Based on the assumptions outlined above, the preemption provisions of ERISA would not preclude state regulation of the ESA Program, to the extent provided in ERISA section 514(b)(6)(A), because the ESA Program constitutes a MEWA. However, if further facts demonstrated that ESA and its client employers actually constituted a "control group," or if all the individuals covered by the ESA Program were, in fact, shown to be exclusively the common-law employees of ESA, the preemption provisions of ERISA would preclude state regulation of the ESA Program because it would constitute an employee welfare benefit plan within the meaning of section 3(1) of Title I of ERISA established and maintained by a single employer and not a MEWA within the meaning of section 3(40)(A). We emphasize, however, that the Agreement itself and the representations set forth herein provide no basis for reaching such conclusions.

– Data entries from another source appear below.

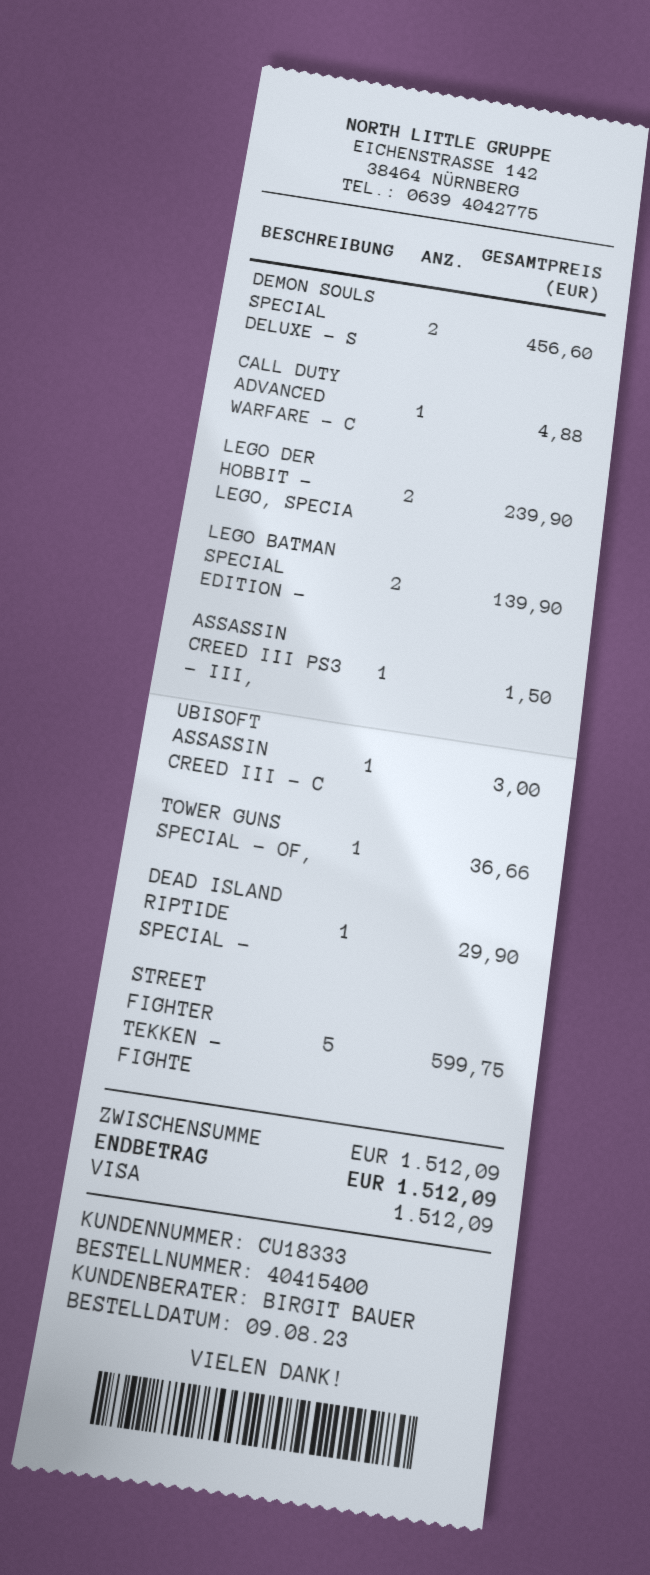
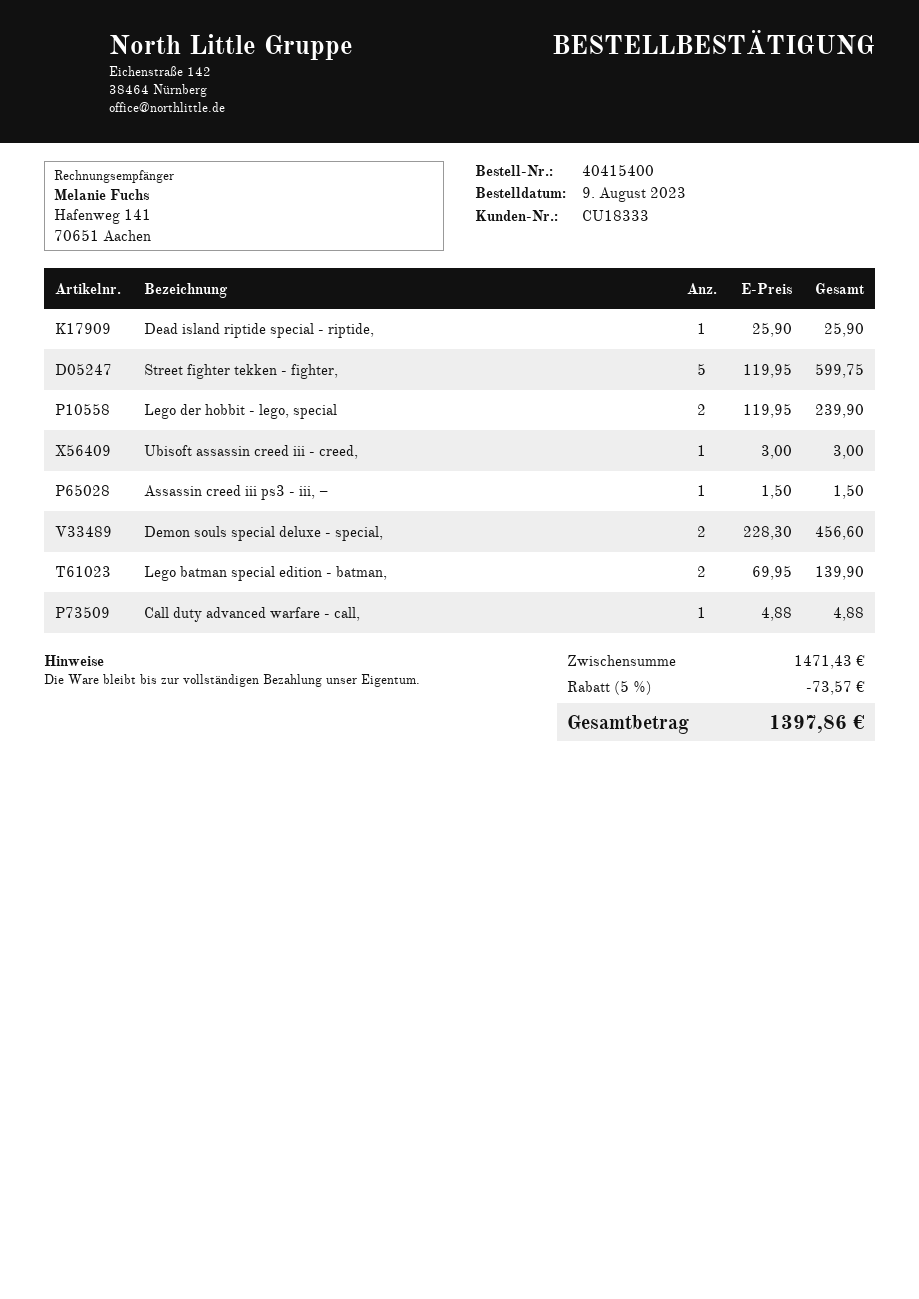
TOWER GUNS SPECIAL - OF,: 1 for 36.66 -> none
DEAD ISLAND RIPTIDE SPECIAL -: 1 for 29.90 -> 1 for 25.90
subtotal: 1512.09 -> 1471.43
discount: none -> 5% = 73.57
total: 1512.09 -> 1397.86

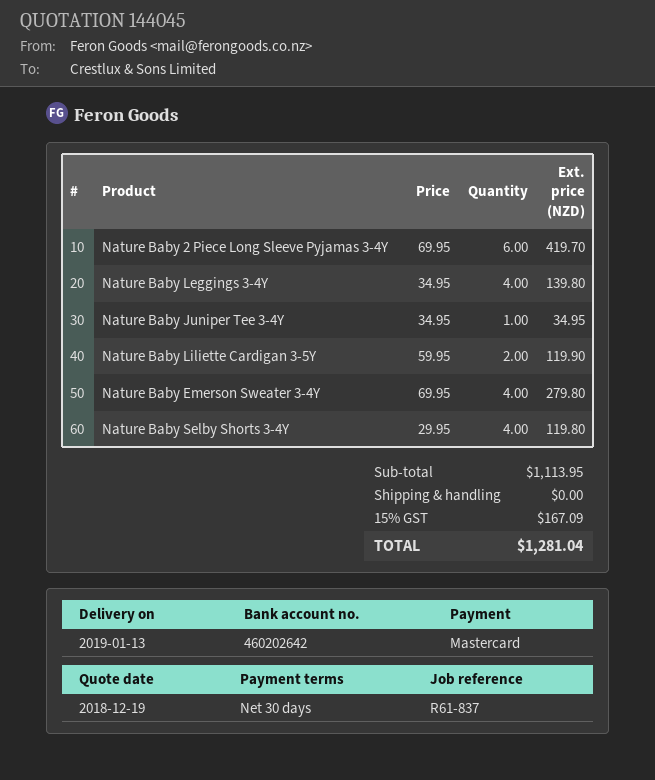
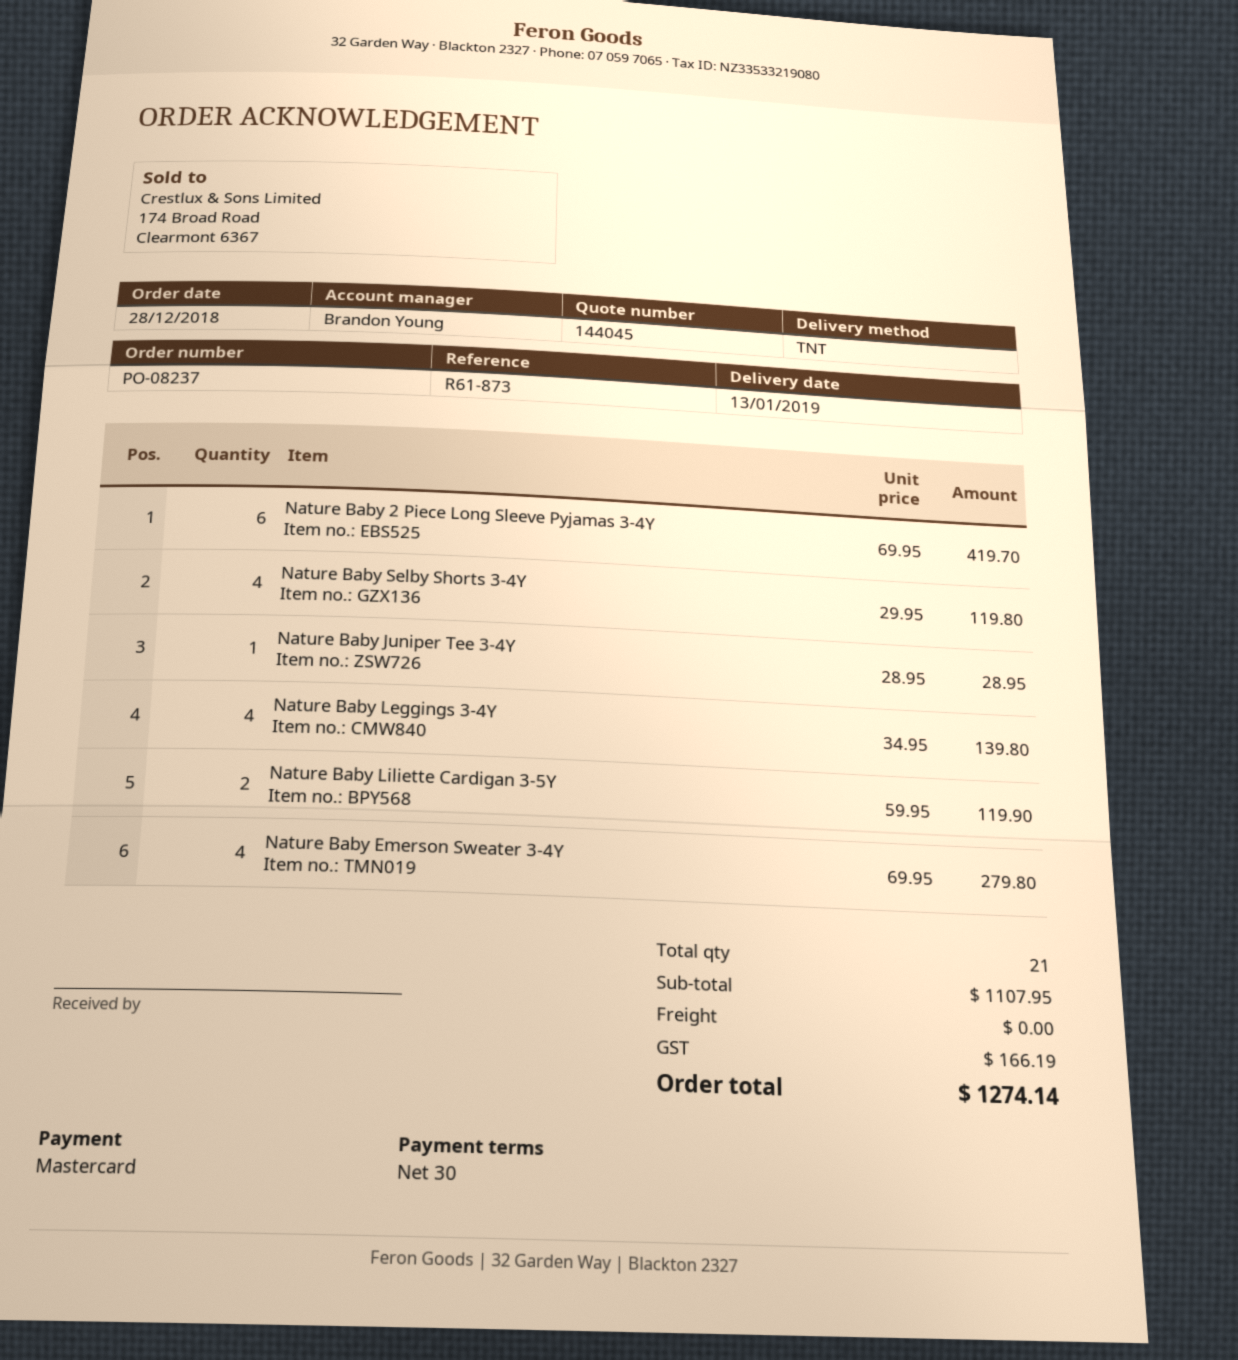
reference: R61-837 -> R61-873
Nature Baby Juniper Tee 3-4Y: 1 x 34.95 = 34.95 -> 1 x 28.95 = 28.95
subtotal: 1113.95 -> 1107.95
tax: 167.09 -> 166.19
total: 1281.04 -> 1274.14

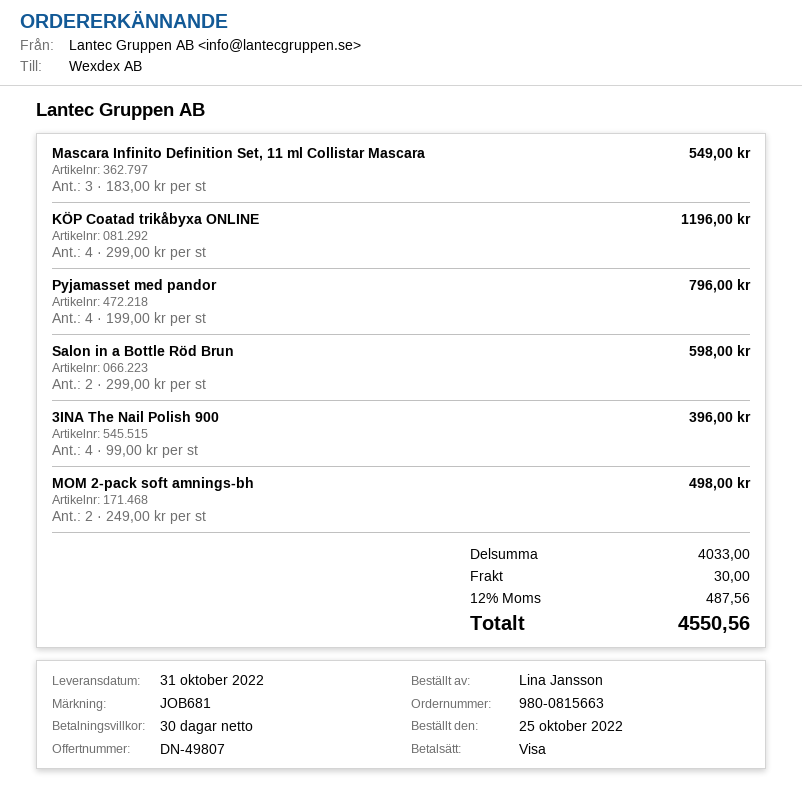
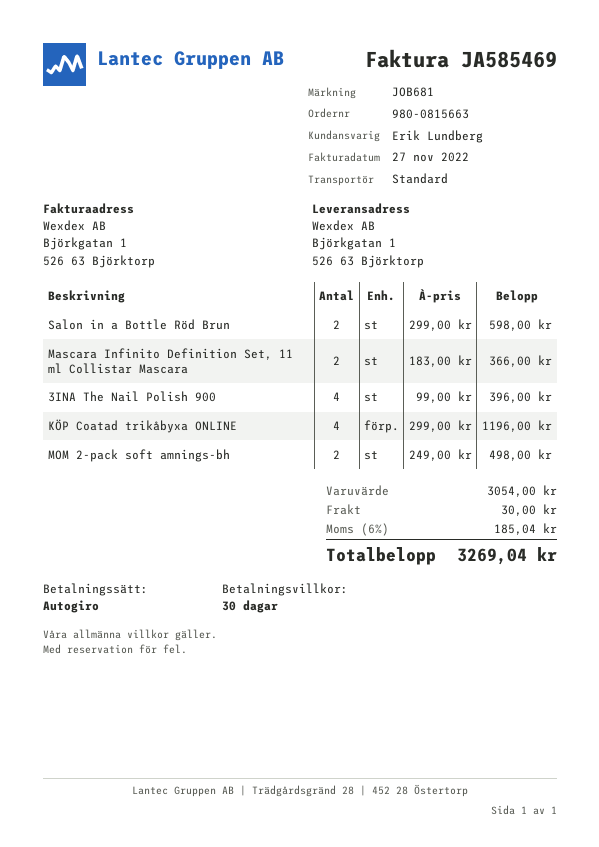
payment method: Visa -> direct debit
Mascara Infinito Definition Set, 11 ml Collistar Mascara: 3 x 183.00 = 549.00 -> 2 x 183.00 = 366.00
Pyjamasset med pandor: 4 x 199.00 = 796.00 -> none
subtotal: 4033.00 -> 3054.00
tax: 12% = 487.56 -> 6% = 185.04
total: 4550.56 -> 3269.04

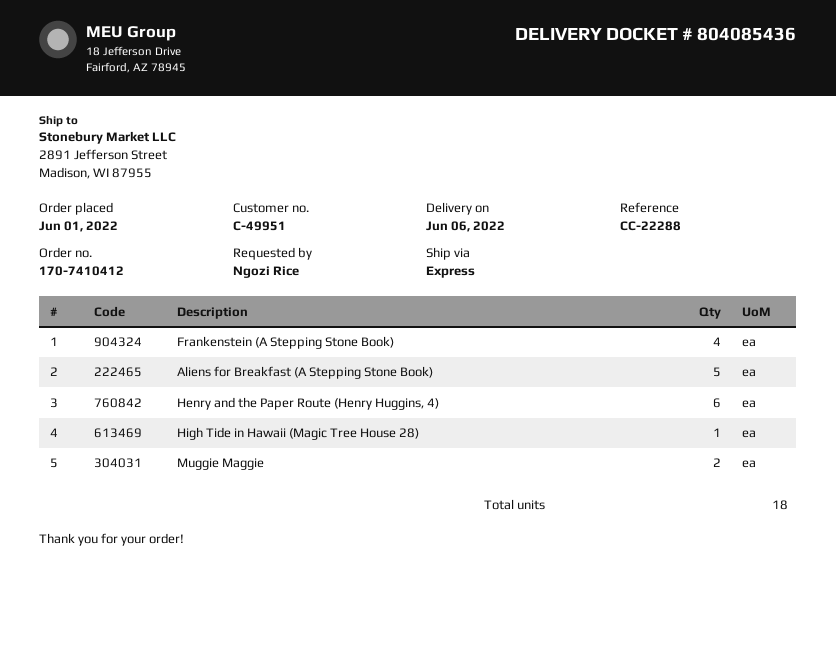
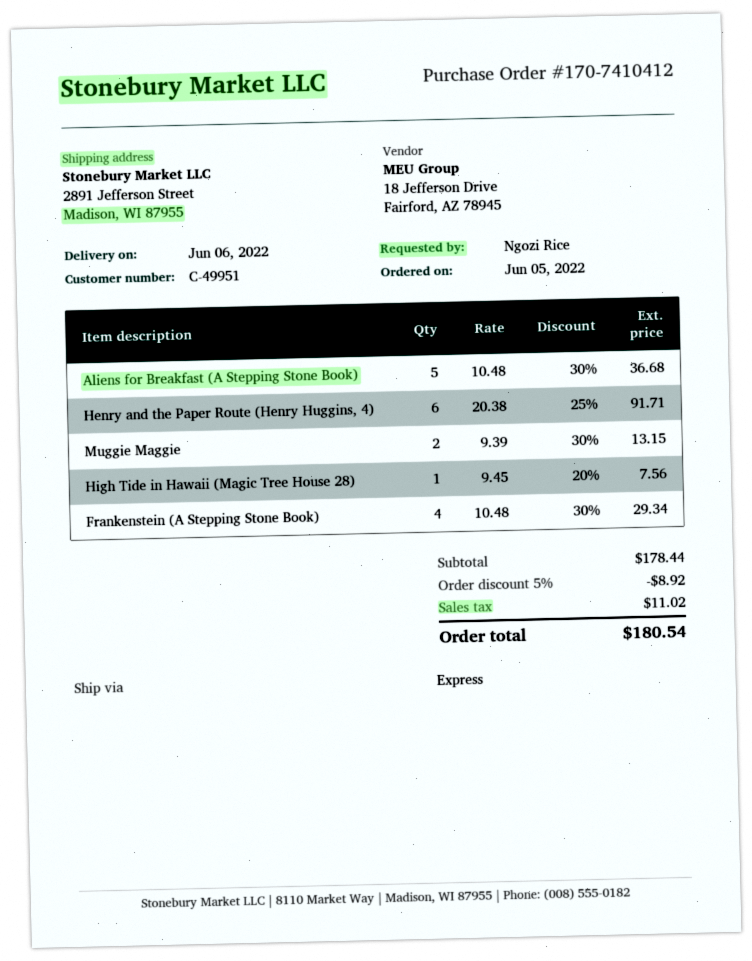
order date: 2022-06-01 -> 2022-06-05

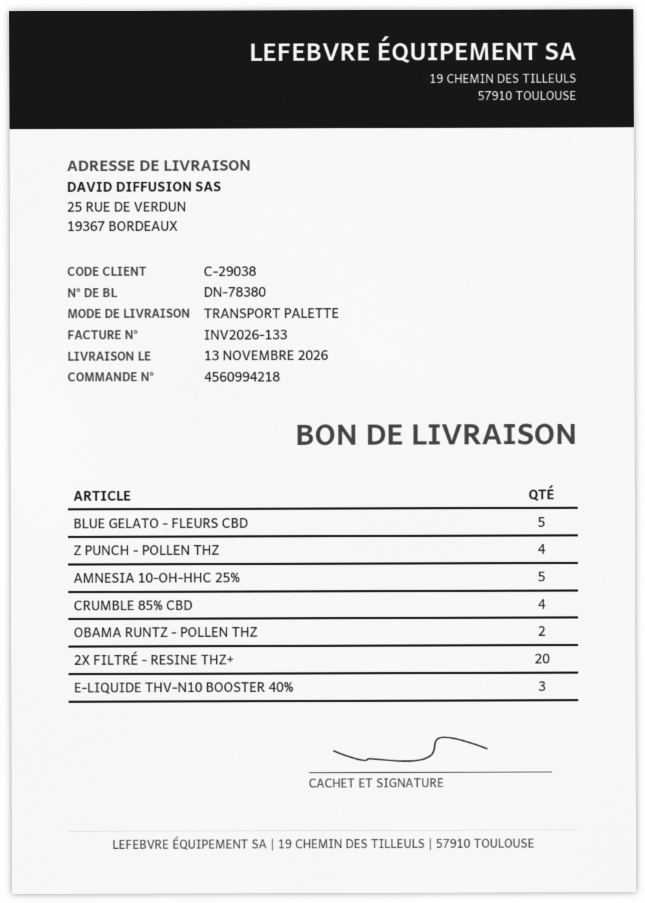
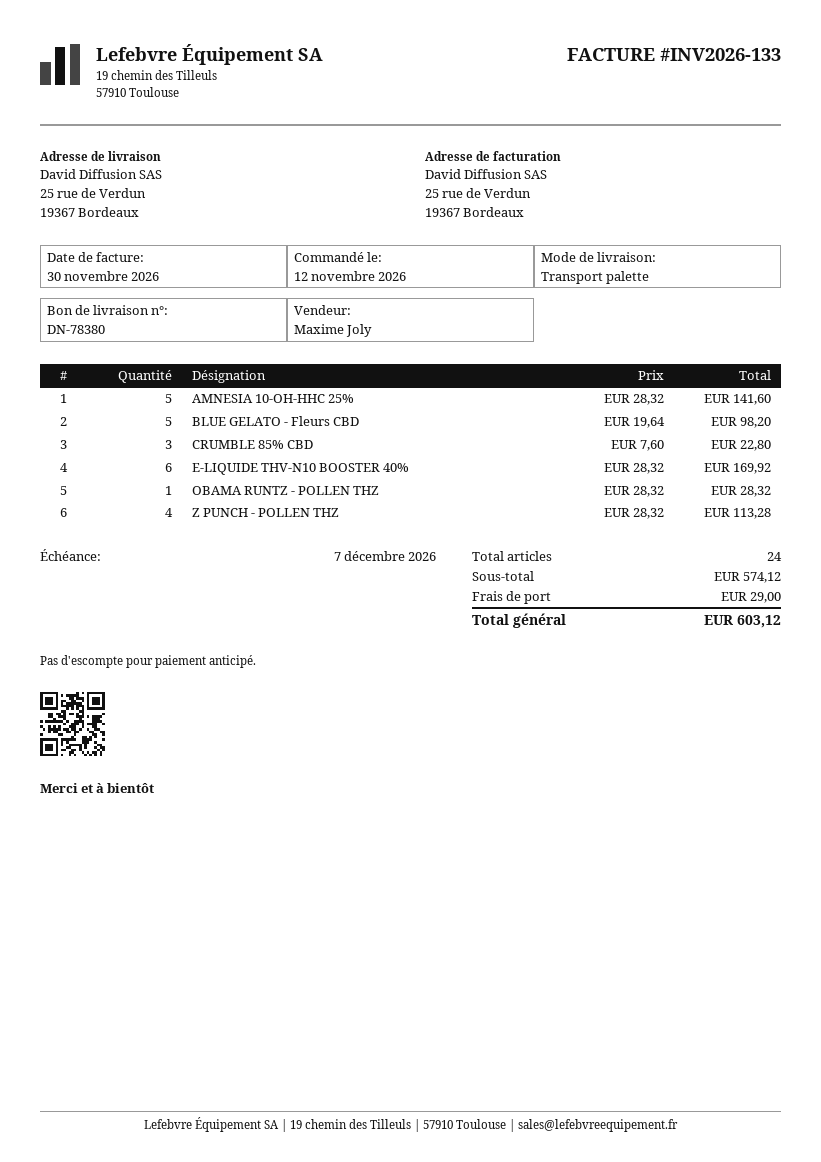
CRUMBLE 85% CBD: 4 -> 3
OBAMA RUNTZ - POLLEN THZ: 2 -> 1
2X FILTRÉ - RESINE THZ+: 20 -> none
E-LIQUIDE THV-N10 BOOSTER 40%: 3 -> 6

This letter constitutes an advisory opinion under ERISA Procedure 76-1. Accordingly, it is issued subject to the provisions of the procedure, including section 10 thereof relating to the effect of advisory opinions.
Robert J. Doyle
Director of Regulations
1We are unable to determine from your submission whether the persons listed on Schedule A of the Agreement and "deemed" to be employees of ESA are persons who have a common-law employer- employee relationship with ESA or with the client employer.
2 It is the Department's position that where the employees participating in the plan of an employee leasing organization include employees of two or more client (or recipient) employers, or employees of the leasing organization and at least one client employer, the plan of the leasing organization would, by definition, constitute a MEWA because the plan would be providing benefits to the employees of two or more employers.